January 2, 2019
Part One of a three-part series
By Dave Sorter
Opportunity Zones have been a hot-button topic in the real estate investment world for the past several months. The action has heated up even more since Oct. 19, when the U.S. Treasury Department provided some clarity on the rules by which Opportunity Zone investments can be made – one of which extracted a big sigh of relief among potential investors and developers.
“Other than interest rates, I can’t think of another topic I’ve been more frequently asked about,” said Darin Mellott, CBRE’s director of research-Americas.
The concept of Opportunity Zones was hatched in early 2017 by Sens. Tim Scott (R-SC) and Cory Booker (D-NJ) as a way to propel economic development in what the Internal Revenue Service calls “distressed areas.” Congress approved the legislation as part of the tax-reform bill last December. That was appropriate, since the investments in Opportunity Zones are “really tax-driven,” said Matt Ertman, a partner with the Allen Matkins law firm, which is working with several clients on Opportunity Zone issues.
Opportunity Zone investments are primarily a way for investors to defer capital gains taxes for a period of time.
The investor takes the proceeds from the sale of a property or security and re-invests them in a Qualified Opportunity Fund (QOF), which anyone can establish – investor, developer, etc. – though investors have started a smaller share of the funds than other groups The fund then finances the development or redevelopment of a property or properties within one or more Qualified Opportunity Zones (QOZ). The fund can be of any size, as long as the proper paperwork is fled by the tax deadline, according to a CNBC article. Healthcare organizations could create their own funds with the intent of building medical facilities in Opportunity Zones.
• QOF investors can defer paying taxes on the capital gains used to fund their QOF investments until Dec. 31, 2026 – meaning they have to pay the taxes in April 2027, or when they sell the investment, whichever comes first.
• Those investors who hold their investments for five years get a 10% break on those original capital gains.
• QOF investors who hold their investments for seven years get a 15% break on those original capital gains.
In other words, the real-estate investor does not invest directly in the property, but instead invests in the QOF, which determines the properties it will fund.

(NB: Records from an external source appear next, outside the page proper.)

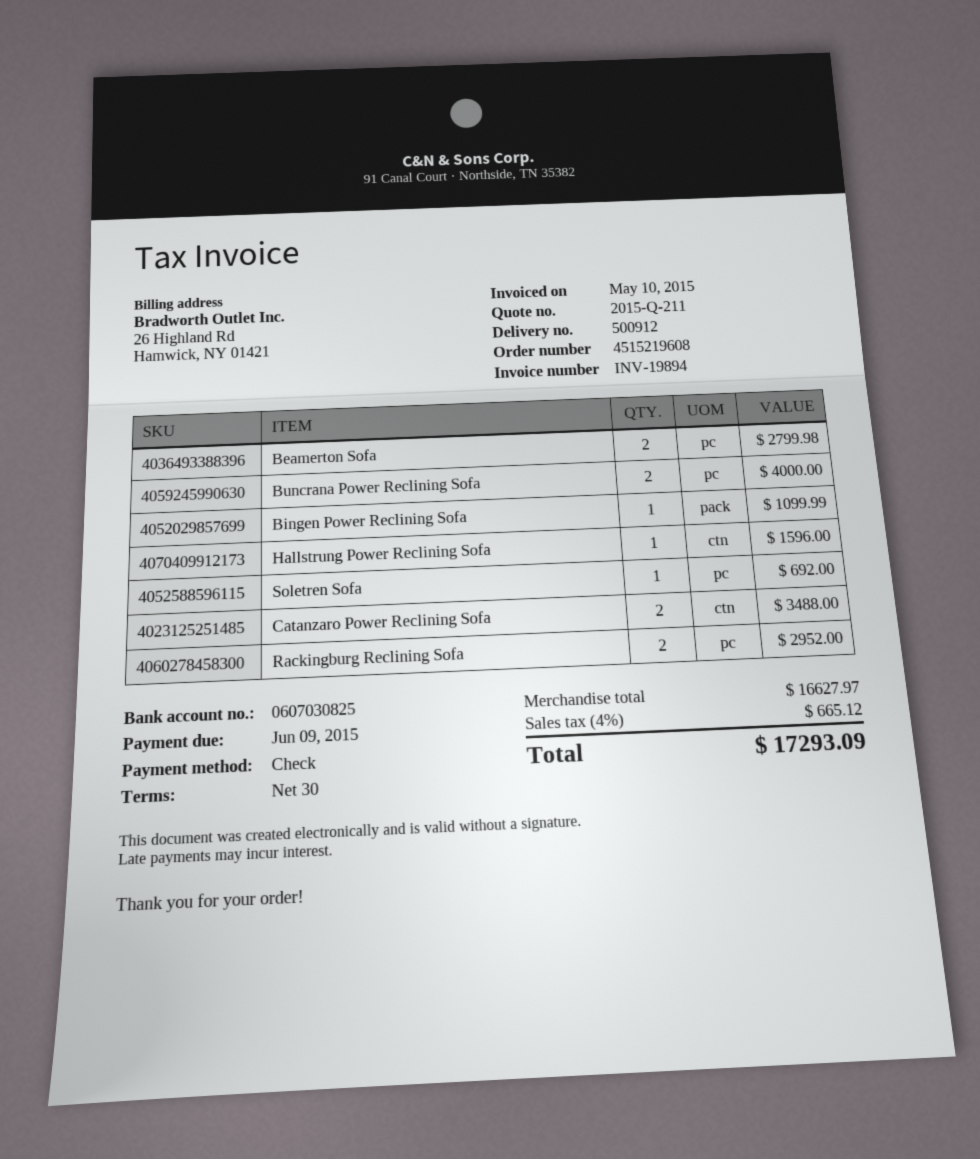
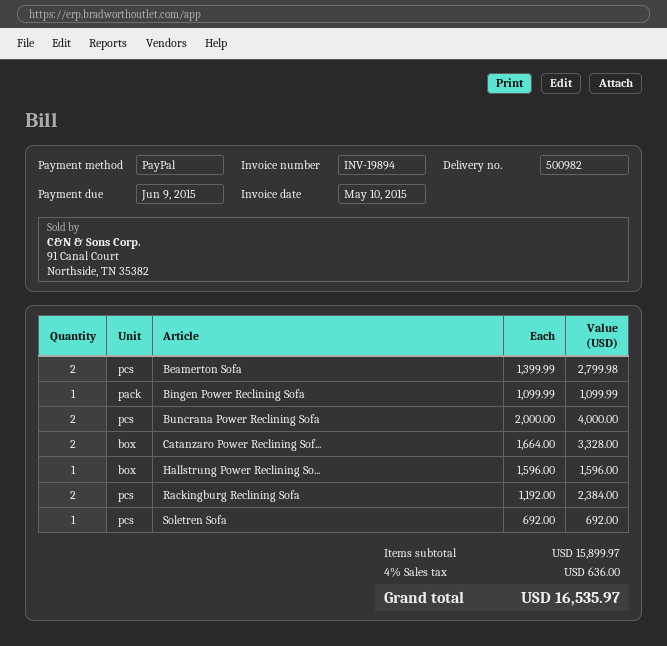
delivery note number: 500912 -> 500982
payment method: cheque -> PayPal
Catanzaro Power Reclining Sofa: 2 for 3488.00 -> 2 for 3328.00
Rackingburg Reclining Sofa: 2 for 2952.00 -> 2 for 2384.00
subtotal: 16627.97 -> 15899.97
tax: 4% = 665.12 -> 4% = 636.00
total: 17293.09 -> 16535.97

Of course, the fund’s prospectus will tell potential investors where and what the investments will build or rebuild. This mechanism differs from, for example, 1031 exchanges, in which an investor can roll over gains from the sale of one property into investment into another – although both are geared toward capital-gains-tax deferral.
Qualified Opportunity Zones – recommended by the governors of each state and certified by the federal government – are mostly in urban areas, though about one-quarter are in rural locations. They are available in all 50 states, the District of Columbia, Puerto Rico and other U.S. territories. U.S. Rep. Mark Meadows (R-NC) introduced a bill on Dec. 14 that would allow governors to designate 5% of tracts within a disaster area as Opportunity Zones.
Another difference between QOZ investments and direct real estate investments is, as Allen Matkins partner Mike Pruter said, “two timing elements.”
“First, the investor must invest the capital gain (into a QOF) within 180 days of when the gain occurred,” said Pruter, who specializes in the tax aspects of real estate law. “This is unlike usual real estate funds, which lines up investors, calls capital and takes the time it needs to make the investment. Here, you have to structure the resources and get all the cash up front.”
Then, the investment itself needs to meet certain requirements. The funds are tested twice a year, Pruter said, and if the capital is not adequately deployed – primarily meaning that 90% of its assets are invested in a QOZ property – the fund is assessed a penalty of 5% per year. At some point, a non-complying fund could even be de-certified, “but the IRS hasn’t come up with a process to do that,” Pruter said.
The QOF also has 30 months from the time of initial investment to double the value of the development being funded. That means just the buildings, Treasury’s October guidance stated.
That’s what caused the sighs of relief among investors and developers, because many feared the value of the land would be included in the improvement requirements. But it’s not, which is piquing interest among more potential investors.
Even though the deferral on the original capital gains ends – for now – in 2026, those who keep their QOF investments for 10 years or more will not be assessed capital gains taxes on the improved value of the property invested in. For example, if a building was worth $50,000 when bought by the fund, and is worth $125,000 in 10 years’ time, the investor won’t have to pay capital gains tax on that additional $75,000.
And, even though Opportunity Zones’ designations are slated to expire at the end of 2028, investors can keep the investment with full tax breaks through 2047.
As with any investment, potential investors must research QOF’s background and the viability of the projects planned.
Though many QOFs have been established, the investment sector is still in its infancy. As with this, or any other investment, those interested should perform their due diligence.